Version comparison data:
--------------------------------------------------
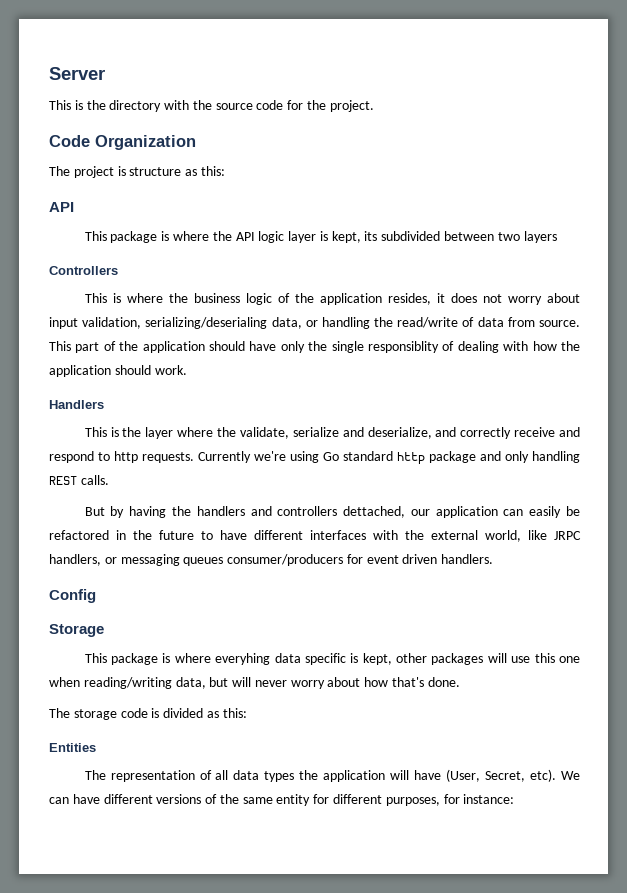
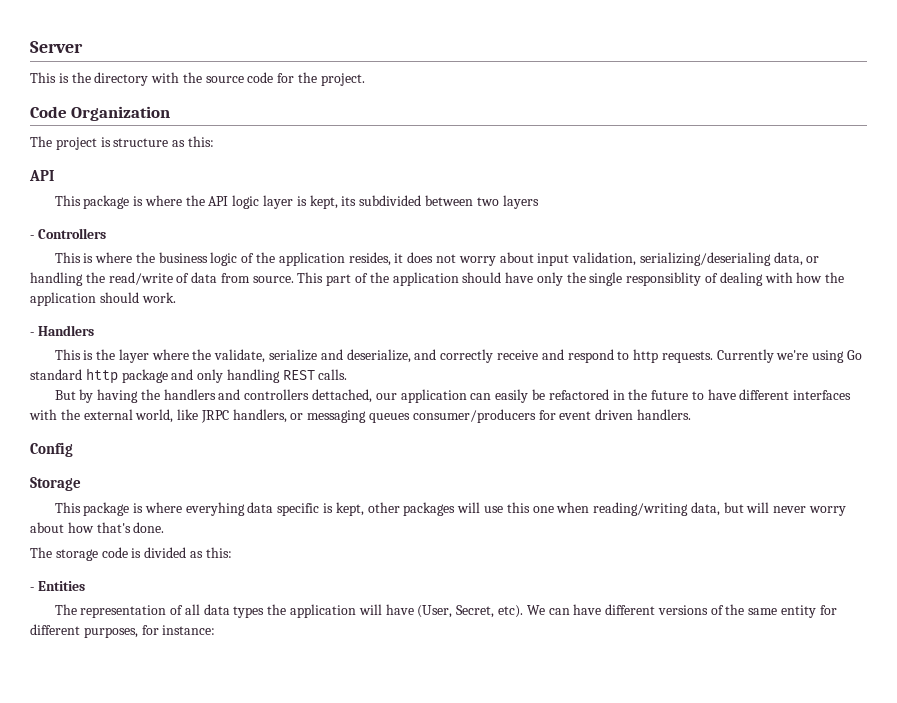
- Controllers
+ - Controllers
- Handlers
+ - Handlers
- Entities
+ - Entities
--------------------------------------------------
## Exercise description
Without the images, output all the entries exactly as they stand.

## Result for this exercise
- Controllers
+ - Controllers
- Handlers
+ - Handlers
- Entities
+ - Entities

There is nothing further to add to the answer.